The strike ended within a week. While it weakened Mr. Allende’s Popular Unity party, the government survived, and Cybersyn was praised for playing a major role. “From that point on the communications center became part of whatever was happening,” Mr. Espejo said.
On the one hand, this is a classic logistics problem of the type many economic planning organizations inherited from military planning: identify bottlenecks in a system of material production and flow, and find ways to overcome them. This was economic planning as in WWI, as in the Soviet 1920s, as in WWII, with different levels of technical formalization, of course, in each case. It also resonates with the kind of economic crisis management through an information system that was imagined by OEP in the wage-price freeze, which precisely relied on a dispersed network of data collection points to inform centralized decision-making.
One interesting contrast that might be worth thinking through more is the difference between managing “real” flows (physical output, labor, etc.) versus “nominal” flows — i.e. prices.

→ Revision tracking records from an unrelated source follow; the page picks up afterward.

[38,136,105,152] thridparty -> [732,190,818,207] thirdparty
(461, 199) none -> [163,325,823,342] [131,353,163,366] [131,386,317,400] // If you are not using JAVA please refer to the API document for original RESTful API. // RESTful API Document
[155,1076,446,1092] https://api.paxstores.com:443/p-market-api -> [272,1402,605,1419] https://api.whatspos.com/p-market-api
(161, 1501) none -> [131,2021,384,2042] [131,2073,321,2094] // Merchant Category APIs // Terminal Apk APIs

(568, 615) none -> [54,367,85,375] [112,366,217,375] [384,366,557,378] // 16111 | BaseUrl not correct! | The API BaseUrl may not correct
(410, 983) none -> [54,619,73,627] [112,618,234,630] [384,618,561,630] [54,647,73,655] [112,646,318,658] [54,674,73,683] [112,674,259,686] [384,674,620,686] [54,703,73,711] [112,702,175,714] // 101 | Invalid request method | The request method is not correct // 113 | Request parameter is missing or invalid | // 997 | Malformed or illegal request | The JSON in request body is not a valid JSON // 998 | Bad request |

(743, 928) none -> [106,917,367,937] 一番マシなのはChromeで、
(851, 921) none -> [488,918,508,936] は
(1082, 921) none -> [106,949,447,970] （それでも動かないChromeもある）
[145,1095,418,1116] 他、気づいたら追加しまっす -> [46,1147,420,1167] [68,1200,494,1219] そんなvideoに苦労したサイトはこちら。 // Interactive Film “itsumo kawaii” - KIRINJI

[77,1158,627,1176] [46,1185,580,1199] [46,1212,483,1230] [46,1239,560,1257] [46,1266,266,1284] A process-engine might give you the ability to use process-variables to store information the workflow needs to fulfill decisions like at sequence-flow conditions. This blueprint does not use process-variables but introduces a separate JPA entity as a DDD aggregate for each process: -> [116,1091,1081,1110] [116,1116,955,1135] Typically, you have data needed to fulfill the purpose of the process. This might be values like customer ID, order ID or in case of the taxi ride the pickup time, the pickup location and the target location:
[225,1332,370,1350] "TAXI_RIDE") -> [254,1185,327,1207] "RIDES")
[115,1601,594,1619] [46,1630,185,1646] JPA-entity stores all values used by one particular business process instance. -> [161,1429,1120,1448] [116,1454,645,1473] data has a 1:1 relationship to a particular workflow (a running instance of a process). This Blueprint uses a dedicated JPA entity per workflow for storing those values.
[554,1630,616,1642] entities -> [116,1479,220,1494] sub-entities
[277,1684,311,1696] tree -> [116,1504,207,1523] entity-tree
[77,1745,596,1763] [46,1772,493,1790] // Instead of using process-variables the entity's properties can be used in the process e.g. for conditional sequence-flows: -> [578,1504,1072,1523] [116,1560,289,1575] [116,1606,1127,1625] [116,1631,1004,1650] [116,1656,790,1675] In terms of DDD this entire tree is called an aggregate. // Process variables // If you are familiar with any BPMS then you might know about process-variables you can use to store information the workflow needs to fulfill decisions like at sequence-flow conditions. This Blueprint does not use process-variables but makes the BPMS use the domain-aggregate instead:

OEP was actually trying to deal with inflation, of course, not production bottlenecks, and the object domain was prices (particularly of labor). In this sense, although the information network sounds very much like what OEP tried to produce, it was actually closer to Soviet planning in its substance. What the different experiences shared was the informatics system, and, no doubt, much of the underlying math. Onur can tell us more.
A couple more notes of interest. First, apparently the group of specialists operating the system did not have a specific political orientation. Despite the purportedly “leftist” orientation of the Allende government, this was a very technocratic operation. A good reminder that this kind of planning was not a political project of left or right per se:
Most of the Cybersyn team scrupulously avoided talking about politics, and some even had far-right-wing views, said Isaquino Benadof, who led the team of Chilean engineers designing the Cybersyn software.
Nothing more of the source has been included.